Alors  Henri  attend  en  regardant  le plafond...  Espérons  qu’il  va  faire  beau, aujourd’hui; je déteste les journées trop fraîches, ça me fait mal partout quand c’est trop humide. Il lui semble entendre les oiseaux gazouiller... et Henri dresse l’oreille. Il ouvre les yeux plus grand, s’assoit à demi et il se met à écouter plus attentivement. Comment ça se fait que je n’entends rien ? C’est toujours pareil; pourquoi faudrait-il que ce soit différent aujourd’hui ? Qu’est-ce qui se  passe  aujourd’hui ?  Voyons, quelle heure peut-il être ? Henri cherche sa montre sur sa table de chevet et regarde l’heure : huit heures moins le quart. Alors Henri se remet à attendre en  regardant le plafond, les murs, la fenêtre; il tourne et retourne dans son lit; il sent la frustration l’envahir et bientôt l’exaspération et la mauvaise humeur. Mais que fait-elle, que fait-elle donc ? Ah ! elle le fait exprès pour m’embêter. Elle sait bien qu’elle doit se lever avant moi. Est-ce qu’elle se serait levée et serait sortie sans que je  ne l’entende ? Mais non, c’est impossible, pas si tôt le matin. Ah ! est-ce que je vais être obligé d’attendre longtemps encore ? Allez, lève-toi, paresseuse ! Que je puisse  me  lever  aussi. C’est toujours pareil, j’ai  toujours été obligé d’attendre après elle; j’ai  toujours été obligé toujours de me plier à ses caprices.

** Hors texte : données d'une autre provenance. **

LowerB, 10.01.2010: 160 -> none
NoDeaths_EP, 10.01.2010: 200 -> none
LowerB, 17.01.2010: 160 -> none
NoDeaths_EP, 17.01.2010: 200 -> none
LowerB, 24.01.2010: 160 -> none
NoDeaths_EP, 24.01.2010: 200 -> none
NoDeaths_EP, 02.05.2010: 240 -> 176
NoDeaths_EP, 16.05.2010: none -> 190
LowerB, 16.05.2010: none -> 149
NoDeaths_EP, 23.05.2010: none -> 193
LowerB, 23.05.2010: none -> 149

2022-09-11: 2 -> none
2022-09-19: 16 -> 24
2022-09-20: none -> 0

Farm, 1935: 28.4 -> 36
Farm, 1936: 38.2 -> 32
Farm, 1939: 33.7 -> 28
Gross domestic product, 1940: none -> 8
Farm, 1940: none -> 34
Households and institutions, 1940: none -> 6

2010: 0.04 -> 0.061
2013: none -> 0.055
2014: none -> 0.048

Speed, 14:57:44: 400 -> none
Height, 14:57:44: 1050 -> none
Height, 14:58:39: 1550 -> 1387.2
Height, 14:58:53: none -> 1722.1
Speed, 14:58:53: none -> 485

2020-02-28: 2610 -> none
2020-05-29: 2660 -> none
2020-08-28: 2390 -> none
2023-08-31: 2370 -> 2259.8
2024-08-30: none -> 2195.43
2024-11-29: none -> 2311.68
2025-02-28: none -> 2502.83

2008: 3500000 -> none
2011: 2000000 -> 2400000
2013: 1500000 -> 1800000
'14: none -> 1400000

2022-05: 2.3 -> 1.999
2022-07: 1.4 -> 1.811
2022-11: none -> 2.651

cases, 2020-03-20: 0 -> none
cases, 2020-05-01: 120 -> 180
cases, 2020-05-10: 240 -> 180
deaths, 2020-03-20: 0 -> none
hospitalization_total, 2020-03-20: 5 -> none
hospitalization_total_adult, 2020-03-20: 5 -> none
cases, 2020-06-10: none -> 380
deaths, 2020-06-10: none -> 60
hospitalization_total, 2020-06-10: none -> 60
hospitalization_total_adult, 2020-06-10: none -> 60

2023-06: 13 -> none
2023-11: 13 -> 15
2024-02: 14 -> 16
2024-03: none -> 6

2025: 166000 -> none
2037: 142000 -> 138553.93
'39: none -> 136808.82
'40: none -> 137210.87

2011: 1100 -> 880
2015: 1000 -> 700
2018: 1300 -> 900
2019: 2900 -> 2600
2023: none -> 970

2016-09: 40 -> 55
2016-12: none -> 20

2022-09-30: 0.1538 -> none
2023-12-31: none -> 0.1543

Il fallait se sacrifier, alors il s’est sacrifié. Tout, ce qu’il a fait, il l’a fait tout seul, sans aide. Il ne voulait pas qu’on l’aide. Tout ce qu’il a obtenu, il l’a obtenu tout seul, à la force des poignets. Personne ne l’a aidé; ni ses frères, ni son père. Oui, bien sûr celui-ci avait payé sa pension chez son oncle à la ville, mais il avait quand même dû travailler pour payer ses études. Il avait travaillé comme  garçon-boucher,  puis  comme maçon…  et il savait chaparder. Heureusement, il aimait apprendre, ça lui était facile, naturel; il se faisait un peu d’argent de poche en corrigeant les travaux de ses camarades ou en vendant les réponses de problèmes. Il fallait bien se démerder après tout; la fin justifie les moyens, comme on dit. Il se savait plus habile que les autres, voué à quelque grand destin, bien trop intelligent pour risquer sa vie  à  la  guerre.  Ses frères  étaient  restés  sur  la  terre,  et  même  avec  toute leur machinerie sophistiquée qui n’avait servi qu’à en faire des endettés perpétuels, ils n’avaient pu enlever leur seconde nature de paysans.  Henri  aimait  à  se dire  qu’il était le seul de la famille à avoir quitté le Moyen-Âge.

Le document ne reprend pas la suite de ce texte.